No unmerge do udev o emerge vai mostrar uns avisos assustadores, mas confie e faça.

O que é isto? Vc vai continuar utilizando o padrão devfs (obsoleto) e descartar o novo padrão udev.

Detalhe: isto não tem nada a ver com reiserfs ou ext3 . Nas minhas máquinas só uso reiserfs, inclusive nas partições /boot

----------

## zerocow2

opá kara, explica isso mais detalhado que me interessei.

tem como não usar o devfs?? o obsoleto no caso, pois ele tá no meu boot sim (sempre estave, não sei o porq do dele não ter, pois o meu já instala ele, e eu instalo sempre do stage1).

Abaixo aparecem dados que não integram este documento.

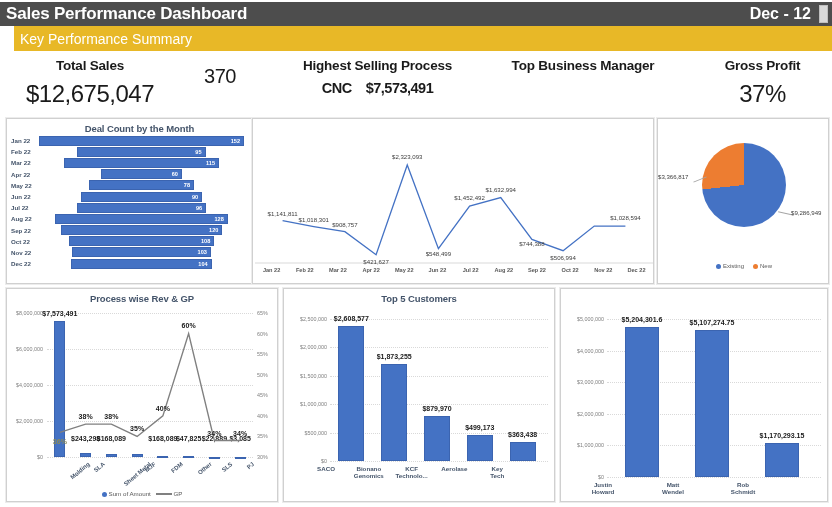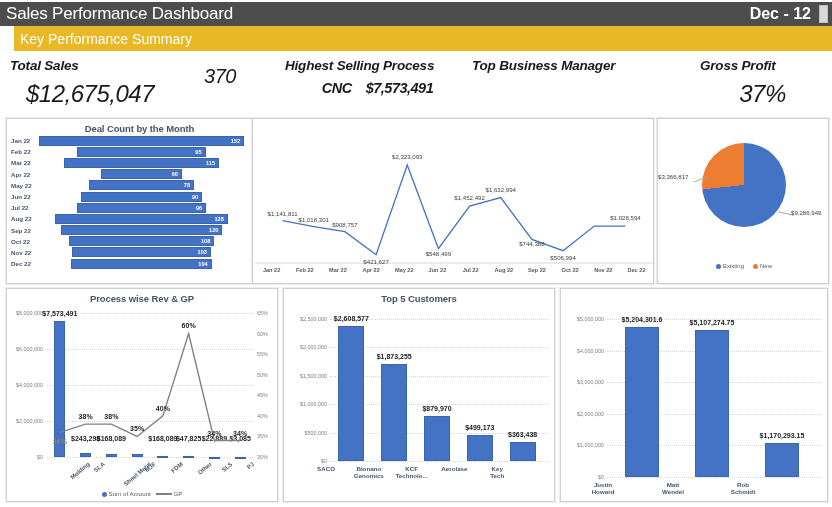--- a/index.html
+++ b/index.html
@@ -9,42 +9,42 @@
     font-family:"Liberation Sans", sans-serif;
     overflow:hidden;
     position:relative;
   }
   
   .titlebar{
     position:absolute; left:0; top:2px; width:832px; height:24px;
     background:#4d4d4d; display:flex; align-items:center;
   }
   .titlebar .apptitle{
-    color:#ffffff; font-size:17px; font-weight:normal; padding-left:6px;
+    color:#ffffff; font-size:17px; font-weight:bold; padding-left:6px;
     letter-spacing:-.2px; white-space:nowrap;
   }
   .titlebar .spacer{flex:1;}
   .titlebar .period{
     color:#ffffff; font-size:16px; font-weight:bold; padding-right:8px; white-space:nowrap;
   }
   .titlebar .slicer{
     width:9px; height:18px; background:#d9d9d9; margin-right:4px; border:1px solid #bfbfbf;
   }
   .kpibar{
     position:absolute; left:14px; top:26px; width:818px; height:25px;
     background:#e8b827; display:flex; align-items:center;
   }
   .kpibar .kpititle{
     color:#ffffff; font-size:14px; padding-left:6px; white-space:nowrap;
   }
   
   .kpirow{
     position:absolute; left:0; top:52px; width:832px; height:64px;
   }
-  .kpi{ position:absolute; text-align:left;font-style:italic; }
+  .kpi{ position:absolute; text-align:center; }
   .kpi .lbl{
     font-size:13.5px; font-weight:bold; color:#1a1a1a; white-space:nowrap;
     letter-spacing:-.2px;
   }
   .kpi .valrow{ display:flex; justify-content:center; align-items:baseline; gap:14px; margin-top:7px;}
   .kpi .val{
     font-size:24px; color:#1a1a1a; white-space:nowrap; letter-spacing:-.5px;
   }
   .kpi .val.small{ font-size:14.5px; font-weight:bold; }
   .kpi .val.num{ font-size:20px; }

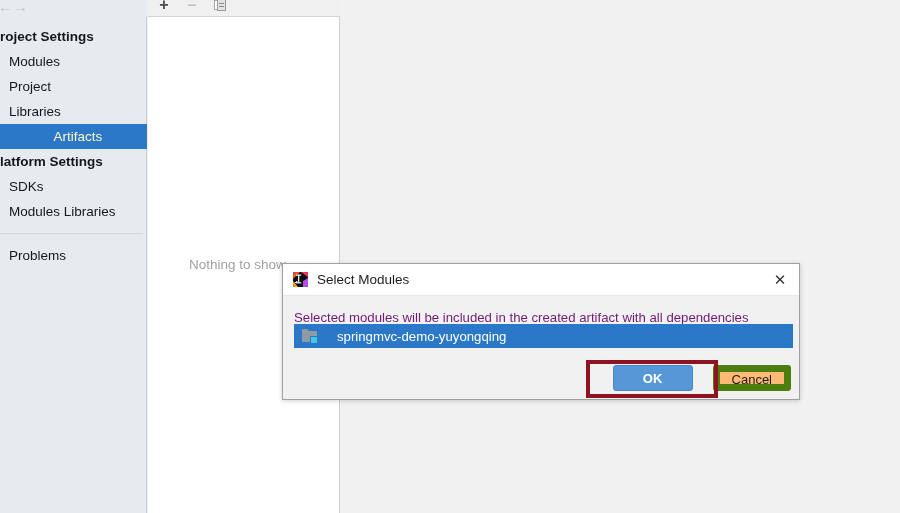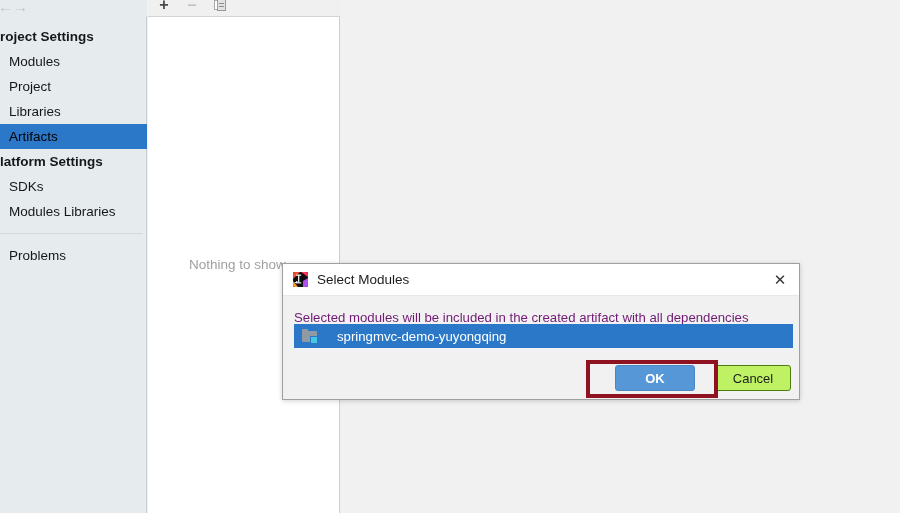--- a/index.html
+++ b/index.html
@@ -82,21 +82,22 @@
   .nav-item {
     font-size: 13.5px;
     color: #14181c;
     height: 25px;
     line-height: 25px;
     padding-left: 9px;
     white-space: nowrap;
   }
   .nav-item.selected {
     background: #2b78c8;
-    color: #000000;
+    color: #fef9c3;
+    text-align: center;
   }
   .nav-sep {
     height: 1px;
     background: #d3d8dc;
     margin: 9px 4px 9px 0;
   }
 
   
   .artifact-panel {
     position: absolute;
@@ -320,22 +321,22 @@
     display: flex;
     align-items: flex-end;
     gap: 20px;
   }
   .btn {
     font-family: "Liberation Sans", sans-serif;
     font-size: 13px;
     height: 26px;
     min-width: 76px;
     border-radius: 3px;
-    border: 1px solid #4d7c0f;
-    background: #bef264;
+    border: 7px solid #4d7c0f;
+    background: #fdba74;
     color: #1c1c1c;
     cursor: default;
     padding: 0 12px;
     box-sizing: border-box;
   }
   .btn.primary {
     background: #5697d7;
     border: 1px solid #4b87c3;
     color: #ffffff;
     font-weight: bold;

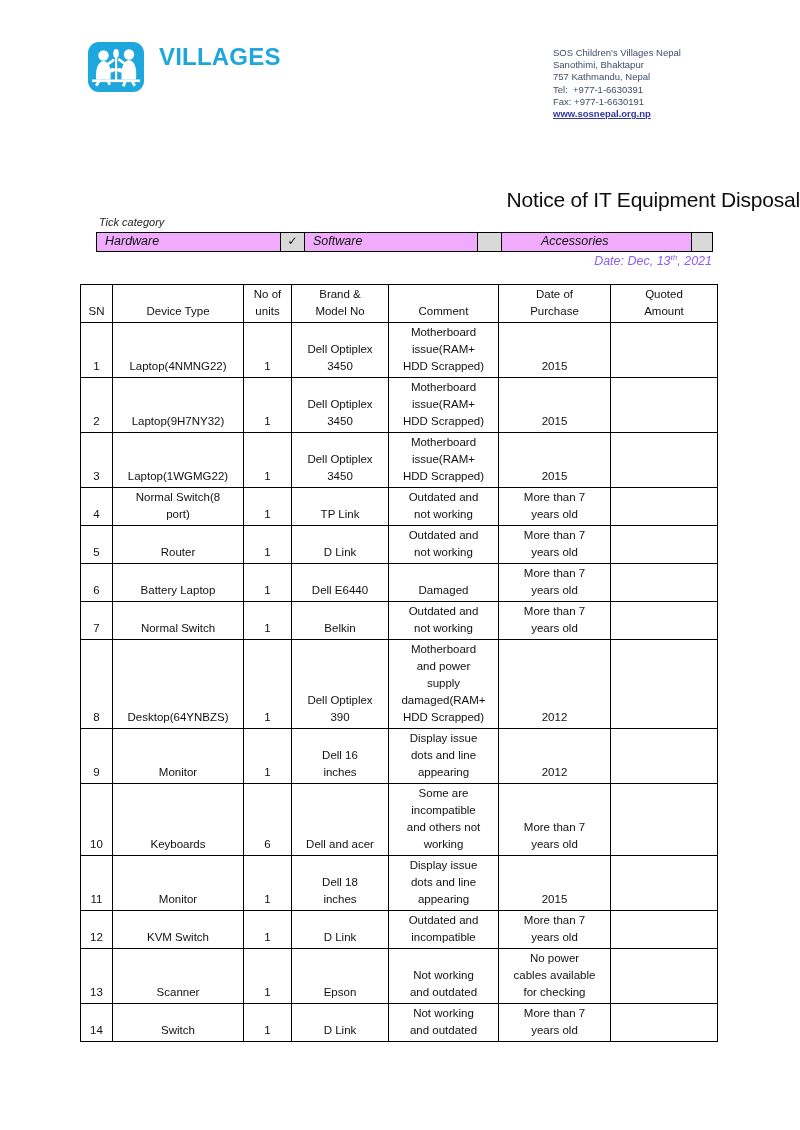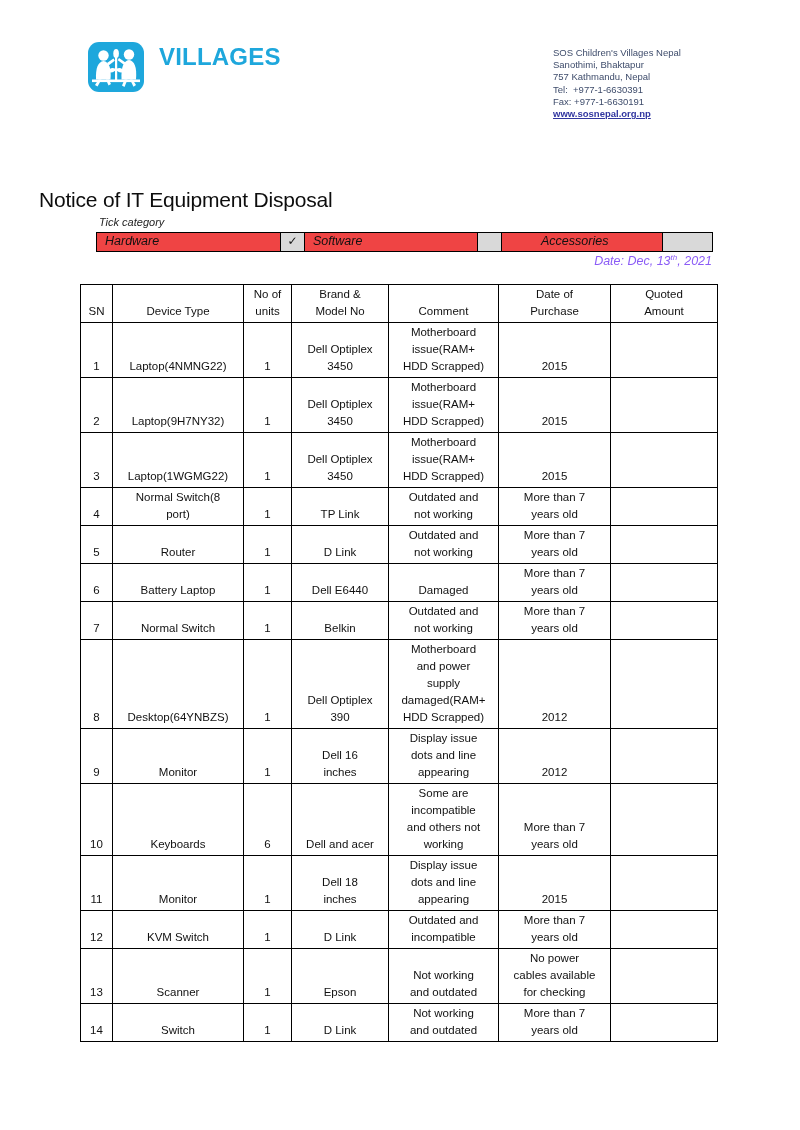--- a/index.html
+++ b/index.html
@@ -22,30 +22,30 @@
   .contact { position:absolute; left:553px; top:47px; font-size:9.5px; line-height:12.2px; color:#3e4c6b; }
   .contact-line { white-space:pre; }
   .contact-link { color:#3136a0; text-decoration:underline; font-weight:bold; white-space:pre; display:inline-block; }
 
   
   .program-line { position:absolute; left:96px; top:141px; font-size:14.5px; }
   .program-label { color:#111; }
   .program-value { color:#29a9df; margin-left:10px; }
 
   
-  .doc-title { position:absolute; left:0; top:188px; width:100%; text-align:left; font-size:21px; color:#0d0d0d; letter-spacing:-0.2px;padding-left:39px; }
+  .doc-title { position:absolute; left:0; top:188px; width:100%; text-align:right; font-size:21px; color:#0d0d0d; letter-spacing:-0.2px;padding-left:39px; }
 
   
   .tick-label { position:absolute; left:99px; top:216px; font-size:11px; font-style:italic; color:#222; }
   .tick-row { position:absolute; left:96px; top:232px; width:617px; height:20px; display:flex; border:1.5px solid #000; }
   .tick-cell { border-left:1.5px solid #000; height:100%; }
   .tick-cell:first-child { border-left:none; }
-  .tick-name { font-style:italic; font-size:12.5px; line-height:17px; padding-left:8px; background:#ef4444; }
+  .tick-name { font-style:italic; font-size:12.5px; line-height:17px; padding-left:8px; background:#f0abfc; }
   .tick-box { background:#d9d9d9; text-align:center; font-size:12px; line-height:17px; }
-  .tick-w1 { width:183px; } .tick-w2 { width:173px; } .tick-w3 { width:161px;padding-left:39px; }
+  .tick-w1 { width:183px; } .tick-w2 { width:173px; } .tick-w3 { width:190px;padding-left:39px; }
   .tick-b1 { width:24px; } .tick-b2 { width:24px; } .tick-b3 { width:23px; flex:1; }
 
   .date-line { position:absolute; right:88px; top:253px; font-size:12.5px; font-style:italic; color:#8b5cf6; }
   .date-line sup { font-size:8px; }
 
   
   table.equip { position:absolute; left:80px; top:284px; width:637px; border-collapse:collapse; table-layout:fixed; }
   table.equip th, table.equip td {
     border:1.5px solid #000;
     font-weight:normal;

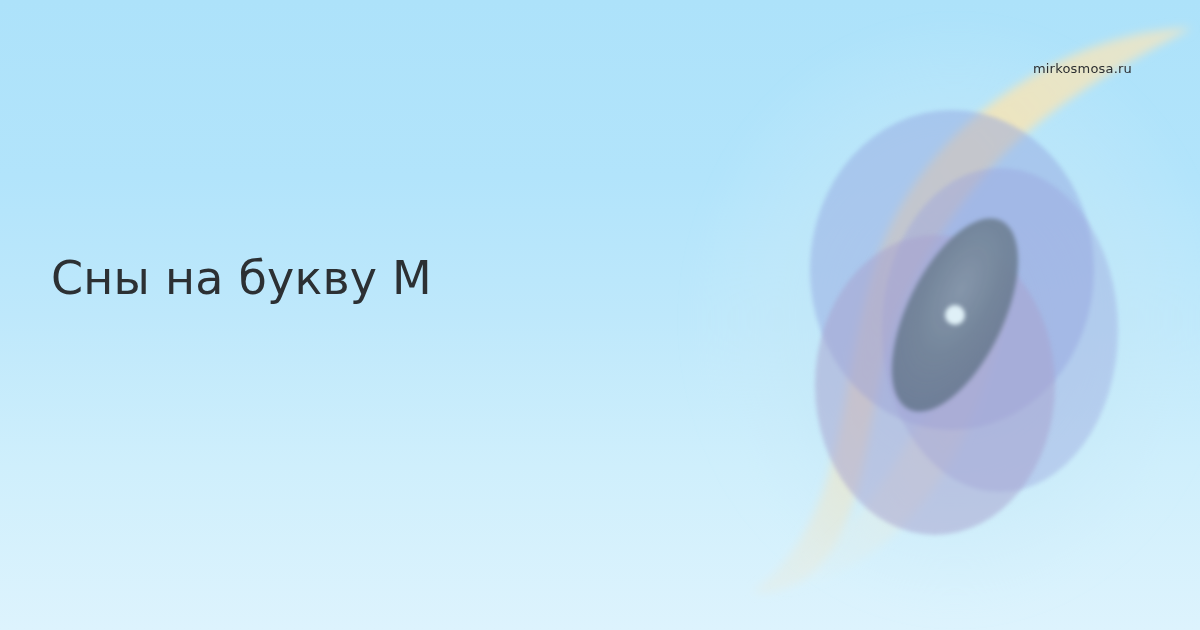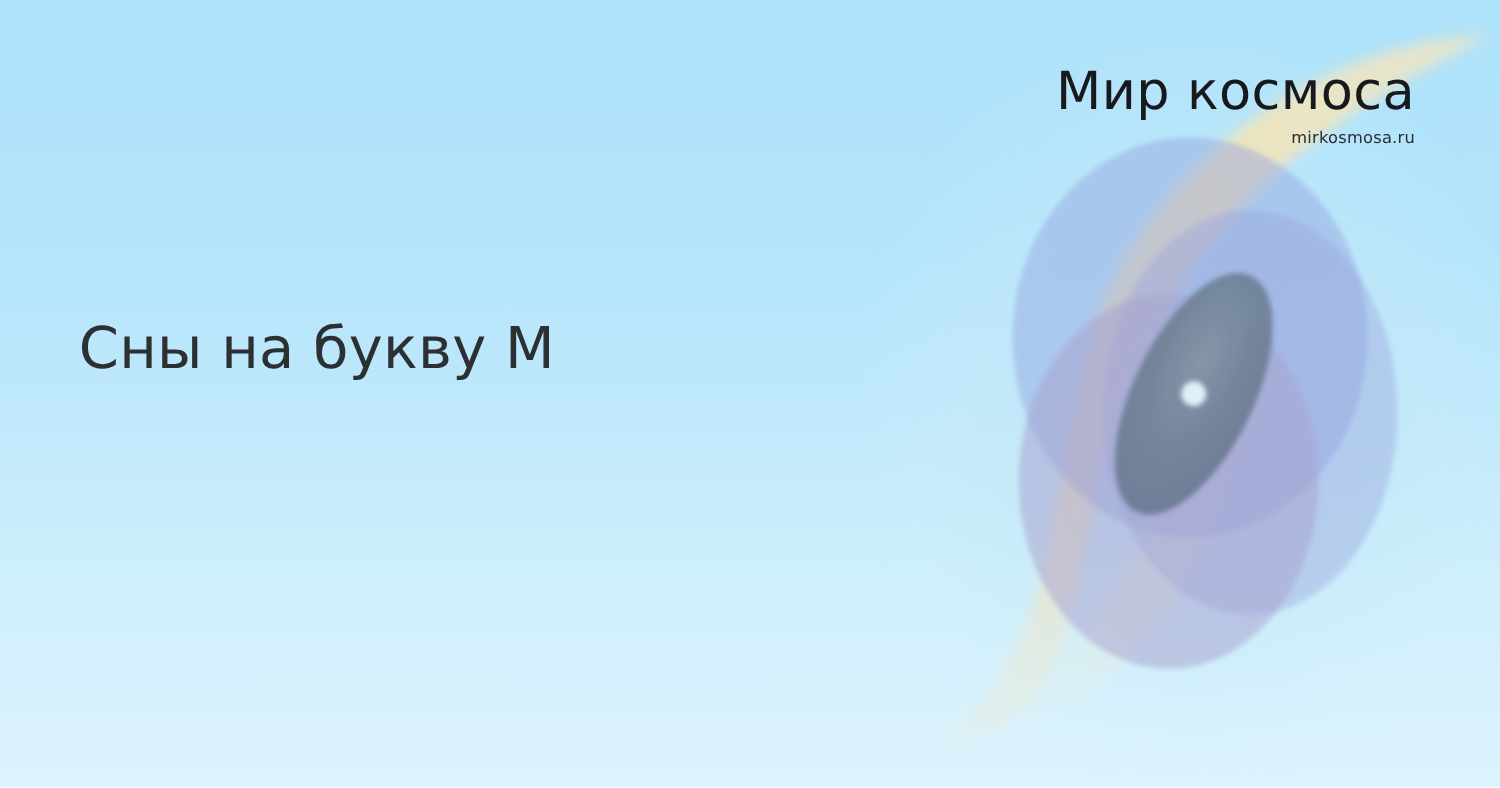--- a/index.html
+++ b/index.html
@@ -29,21 +29,21 @@
   .art-layer {
     position: absolute;
     inset: 0;
     width: 1200px;
     height: 630px;
     pointer-events: none;
   }
 
   .headline {
     position: absolute;
-    left: 63px;
+    left: 51px;
     top: 252px;
     margin: 0;
     font-size: 46px;
     font-weight: 400;
     line-height: 1.15;
     letter-spacing: 0.2px;
     color: #2c3033;
     white-space: nowrap;
   }
 
@@ -141,17 +141,16 @@
     <ellipse cx="935" cy="385" rx="120" ry="150" fill="#a8a3cf" opacity="0.52" filter="url(#softBlurXs)"></ellipse>
 
     <ellipse cx="955" cy="315" rx="48" ry="105" transform="rotate(26 955 315)" fill="url(#coreGrad)" filter="url(#softBlurXs)"></ellipse>
 
     <circle cx="955" cy="315" r="10" fill="#dff0f7" filter="url(#softBlurXs)"></circle>
   </svg>
 
   <h1 class="headline">Сны на букву М</h1>
 
   <div class="brand">
-    <div class="brand-name">Мир космоса</div>
     <span class="brand-url">mirkosmosa.ru</span>
   </div>
 
 </div>
 
 </body></html>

tem como eu usar ess outro?

quais são as vantagens dele? e tem algum desenpenho melhor? ou só em recursos?

----------

## gesiel

Olá zerocow2,

 *zerocow2 wrote:*   

> opá kara, explica isso mais detalhado que me interessei.
> 
> tem como não usar o devfs?? o obsoleto no caso, pois ele tá no meu boot sim (sempre estave, não sei o porq do dele não ter, pois o meu já instala ele, e eu instalo sempre do stage1).
> 
> tem como eu usar ess outro?
> ...

 

#vc pode saber o que é udev aqui:

http://www.gentoo.org/doc/pt_br/udev-guide.xml

#mais alguns detalhes de como migrar para o udev aqui:

http://www.gentoo.org/doc/pt_br/gentoo-upgrading.xml#doc_chap3

http://www.gentoo.org/doc/pt_br/migration-to-2.6.xml

#dê uma olhada aqui para desativar o devfs:

http://www.gentoo.org/doc/pt_br/faq.xml#devfs

----------